THE FIX “Swap your orange juice for a green juice,” says Rose. “As well as providing less sugar and a plethora of minerals and vitamins, this is a better alternative because of where it sits on the pH scale. Orange juice has a pH of around 3.4 (below 7 is acidic), whereas green juice sits much closer to the alkaline end.” If you don’t want to splash out at a juice bar, check the labels of shop-bought juices and select the one with the highest proportion of vegetables vs fruit. As far as digestion is concerned, the greener the better.


THE DOUBLE Pasta with tomato sauce (and cheese)

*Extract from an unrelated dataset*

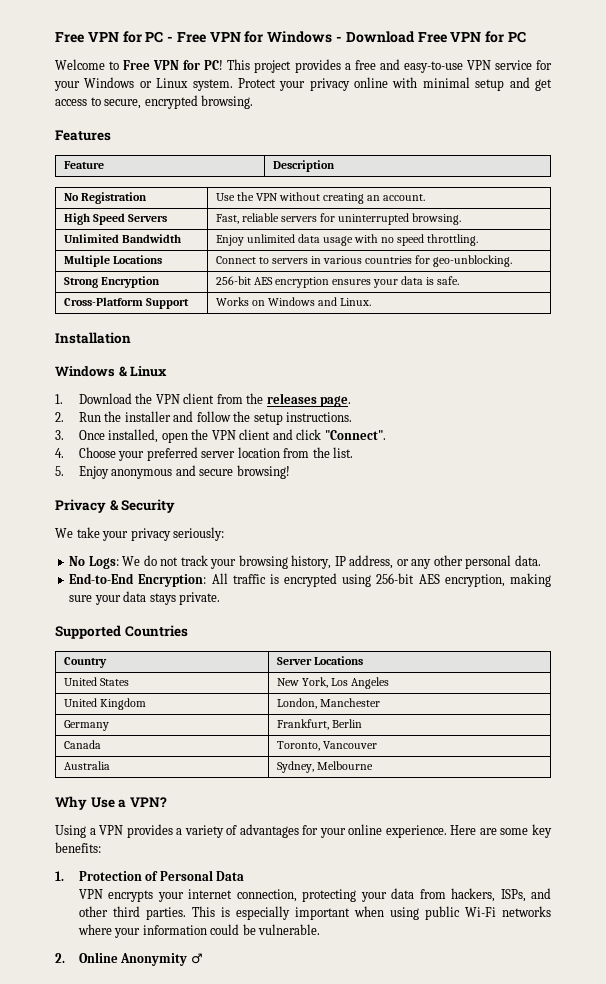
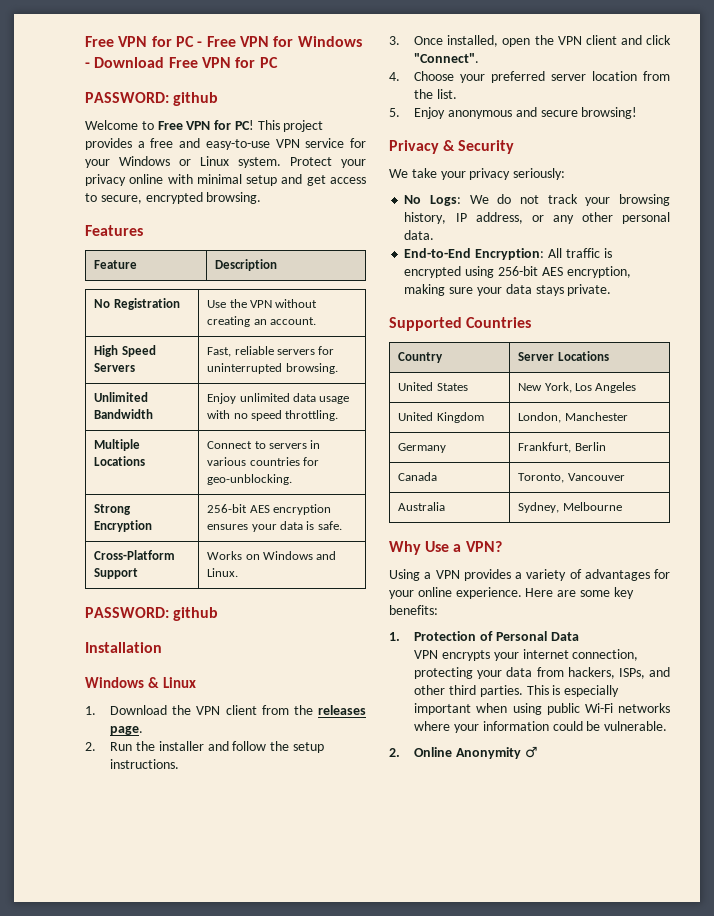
  Free VPN for PC - Free VPN for Windows - Download Free VPN for PC
+ PASSWORD: github
  Cross-Platform Support | Works on Windows and Linux.
+ PASSWORD: github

THE TROUBLE A similar scenario to the cereal-and-juice combo. The high acidity of tomatoes prevents the efficient digestion of starch from the pasta. The addition of cheese adds further digestive strain and the meal can end up weighing you down by sitting in the stomach, thanks to the time and energy required to fully digest it. Not great for a classic prerace carb-loading option.

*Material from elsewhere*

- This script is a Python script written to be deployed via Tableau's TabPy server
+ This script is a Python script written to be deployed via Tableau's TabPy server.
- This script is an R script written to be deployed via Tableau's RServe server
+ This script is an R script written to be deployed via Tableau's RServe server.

THE FIX Swap the tomato sauce for pesto. Not only is pesto less acidic (so less of a digestion blocker), it also offers other star qualities. “Pesto’s ingredients all provide different dietary benefits,” says Rose. “Basil – the star of this sauce – is rich is phytochemicals, which act like antioxidants to neutralise free radicals, which can cause cell damage. Olive oil is a heart-healthy fat that can help to lower cholesterol and stabilise blood sugars, and garlic can help prevent heart conditions, as it works to slow the development of atherosclerosis [hardening of the arteries].” Short-term digestive bliss, long-term health benefits and damned tasty, too.


THE DOUBLE Bacon and eggs

THE TROUBLE You may not have held the classic greasy spoon combo up as a nutritional powerhouse, but even with health-conscious prep you should approach it with caution. Bacon and eggs are both rich sources of protein and while that’s no bad thing in itself, the digestion time required for this protein double whammy means it’s definitely not something to consume before going out for a run. “Protein takes longer to digest than carbs or fats because of its structure,” says Rose. “It is a long chain of amino acid, with solid bonds holding the chain together. Breaking the bonds and absorbing the amino acids requires more energy and takes longer than it does to break down the constituents of carbohydrate and fat molecules.”

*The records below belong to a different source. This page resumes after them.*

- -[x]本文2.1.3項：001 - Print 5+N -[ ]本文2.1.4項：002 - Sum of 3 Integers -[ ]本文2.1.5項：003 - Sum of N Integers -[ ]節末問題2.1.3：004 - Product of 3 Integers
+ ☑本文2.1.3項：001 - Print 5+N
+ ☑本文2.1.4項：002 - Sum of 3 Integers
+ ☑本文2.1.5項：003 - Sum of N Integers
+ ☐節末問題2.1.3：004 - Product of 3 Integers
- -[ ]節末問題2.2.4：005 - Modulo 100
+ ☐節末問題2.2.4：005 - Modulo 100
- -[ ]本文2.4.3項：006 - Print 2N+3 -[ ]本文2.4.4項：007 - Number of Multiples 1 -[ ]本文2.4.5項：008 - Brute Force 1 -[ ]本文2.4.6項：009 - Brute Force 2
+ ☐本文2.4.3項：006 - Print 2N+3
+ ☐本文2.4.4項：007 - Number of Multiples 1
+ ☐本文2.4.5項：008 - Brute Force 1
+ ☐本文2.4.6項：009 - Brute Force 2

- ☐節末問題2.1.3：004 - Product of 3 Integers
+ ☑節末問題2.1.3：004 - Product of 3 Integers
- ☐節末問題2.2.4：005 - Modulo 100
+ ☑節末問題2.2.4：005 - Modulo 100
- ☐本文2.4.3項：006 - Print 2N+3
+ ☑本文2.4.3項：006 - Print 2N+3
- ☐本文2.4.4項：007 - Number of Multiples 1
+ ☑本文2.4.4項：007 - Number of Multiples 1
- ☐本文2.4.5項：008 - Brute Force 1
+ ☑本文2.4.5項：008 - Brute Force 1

THE FIX Sadly, the bacon has to go. Replacing it with wholegrain toast will not only speed up digestion time but also supply your running body with the slow-release carbs it needs. “Studies prove that low muscle-glycogen stores result in muscle fatigue, muscle weakness and an inability to complete long or high intensity training sessions,” says Rose. Eggs on toast it is, then.


Dream tickets

Banana and milk

Dairy is a great source of bone-building calcium, and bananas contain a compound called inulin that, when consumed at the same time, has been shown to boost calcium absorption.


Steak and broccoli

The iron in steak is more readily absorbed when paired with a vitamin C source, such as broccoli.


Avocado and tomato

The fat in avocado aids absorption of carotenoids (which protect the body’s cells from damage) from the tomatoes. Fat is also needed to convert the form of provitamin A found in tomatoes to the form the body can use to support your immune system.